**Source material**
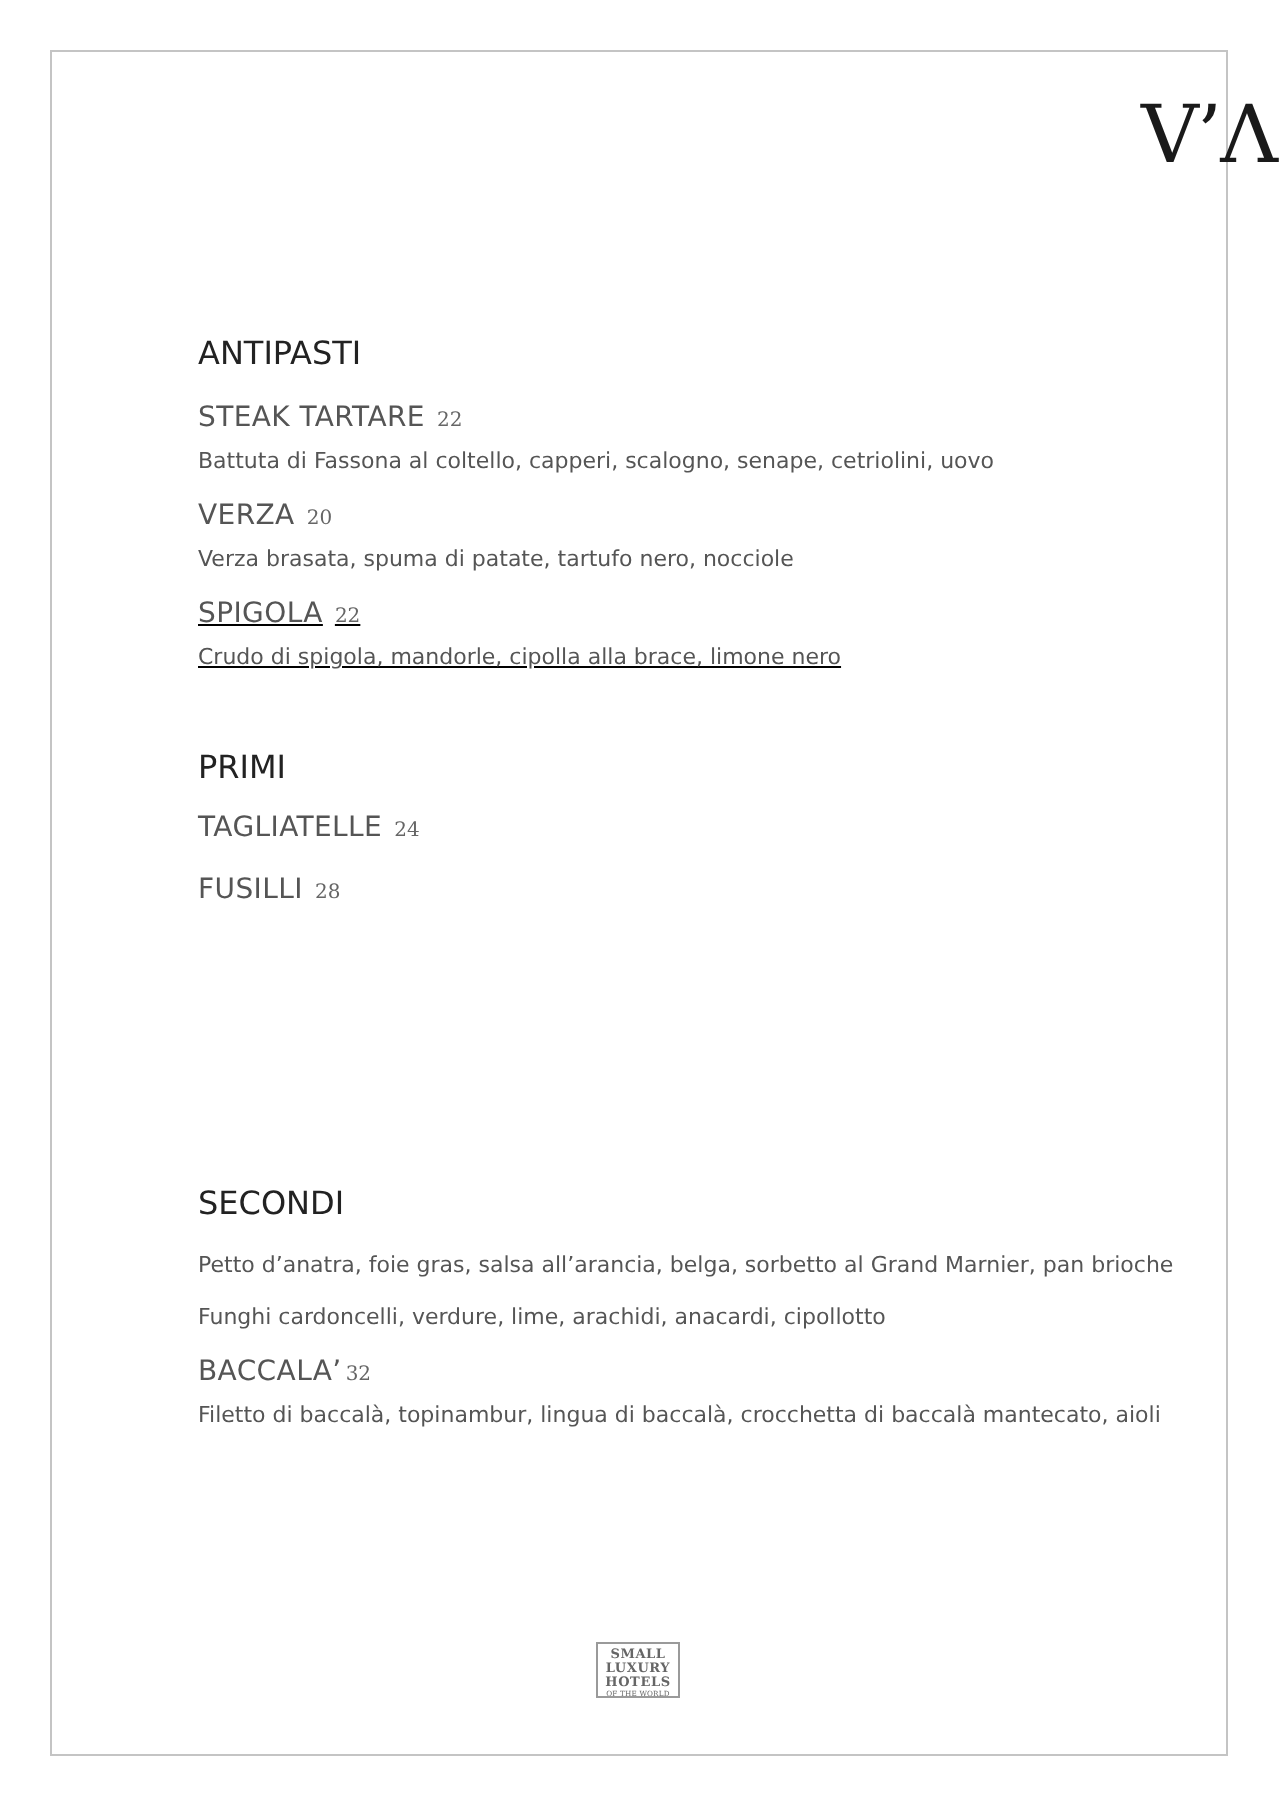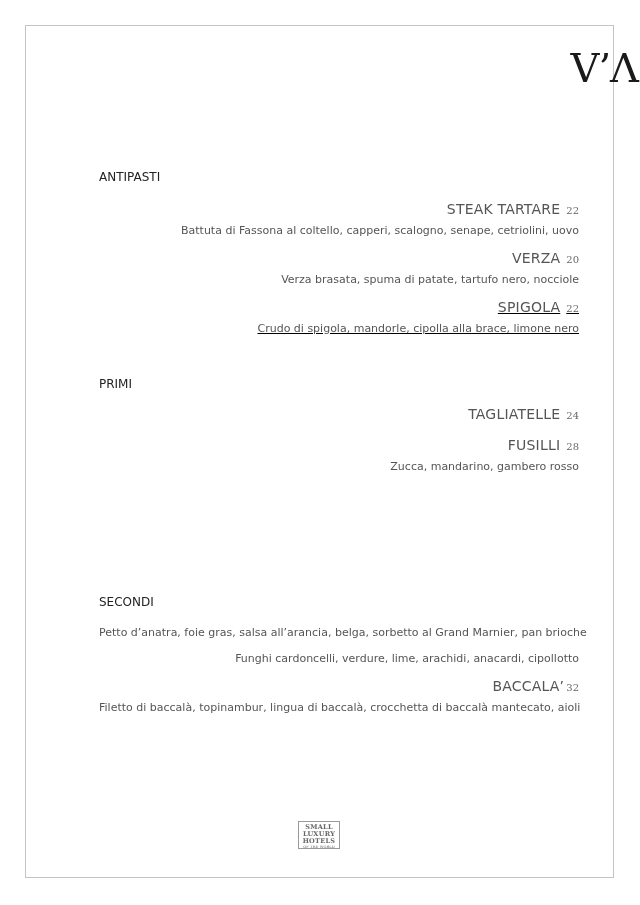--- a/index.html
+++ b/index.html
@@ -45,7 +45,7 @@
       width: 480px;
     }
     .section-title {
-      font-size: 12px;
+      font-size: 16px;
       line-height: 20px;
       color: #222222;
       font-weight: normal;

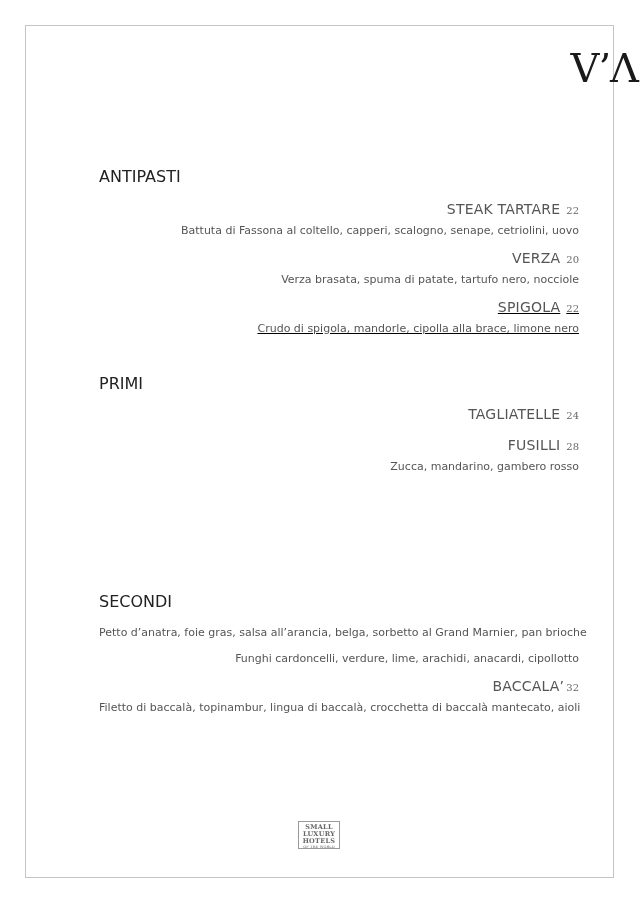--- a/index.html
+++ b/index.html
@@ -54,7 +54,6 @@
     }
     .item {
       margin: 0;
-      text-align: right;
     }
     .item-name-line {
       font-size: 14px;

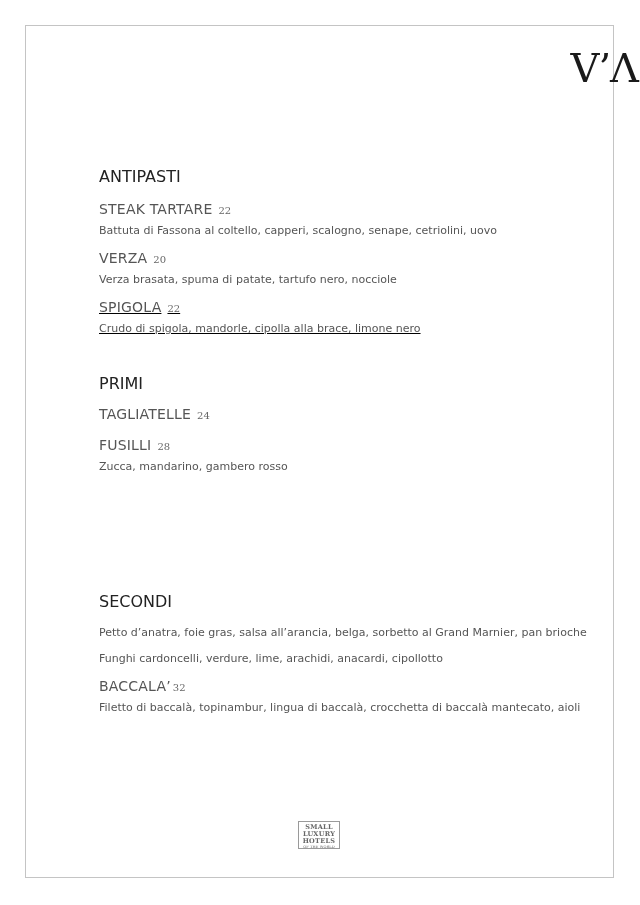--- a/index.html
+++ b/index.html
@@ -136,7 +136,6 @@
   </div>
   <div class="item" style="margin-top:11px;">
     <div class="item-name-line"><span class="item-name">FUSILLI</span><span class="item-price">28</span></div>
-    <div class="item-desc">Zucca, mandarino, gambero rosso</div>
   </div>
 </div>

==

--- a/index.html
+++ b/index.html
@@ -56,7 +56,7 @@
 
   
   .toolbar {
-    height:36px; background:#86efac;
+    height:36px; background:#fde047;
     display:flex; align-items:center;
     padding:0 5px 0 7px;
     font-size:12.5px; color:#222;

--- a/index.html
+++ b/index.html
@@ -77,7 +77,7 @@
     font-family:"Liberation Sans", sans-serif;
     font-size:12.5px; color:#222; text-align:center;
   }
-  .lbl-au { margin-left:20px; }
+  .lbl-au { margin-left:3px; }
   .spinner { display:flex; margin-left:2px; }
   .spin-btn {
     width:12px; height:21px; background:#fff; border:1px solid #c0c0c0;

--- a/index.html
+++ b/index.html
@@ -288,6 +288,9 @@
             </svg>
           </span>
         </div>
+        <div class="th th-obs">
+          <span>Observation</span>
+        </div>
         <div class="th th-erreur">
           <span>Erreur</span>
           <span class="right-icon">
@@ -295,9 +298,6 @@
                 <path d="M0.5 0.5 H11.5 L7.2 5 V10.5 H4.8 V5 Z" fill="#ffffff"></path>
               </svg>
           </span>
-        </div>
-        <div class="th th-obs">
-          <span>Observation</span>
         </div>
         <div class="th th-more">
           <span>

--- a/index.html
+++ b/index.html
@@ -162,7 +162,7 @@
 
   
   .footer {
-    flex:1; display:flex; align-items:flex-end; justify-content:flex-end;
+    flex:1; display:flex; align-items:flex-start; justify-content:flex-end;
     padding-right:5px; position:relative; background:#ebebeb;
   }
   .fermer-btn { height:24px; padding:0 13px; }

**Exercise instructions**
Scan the listing above. Collect all lines with the word "text".

**Solution for this problem**
-      text-align: right;
     font-size:12.5px; color:#222; text-align:center;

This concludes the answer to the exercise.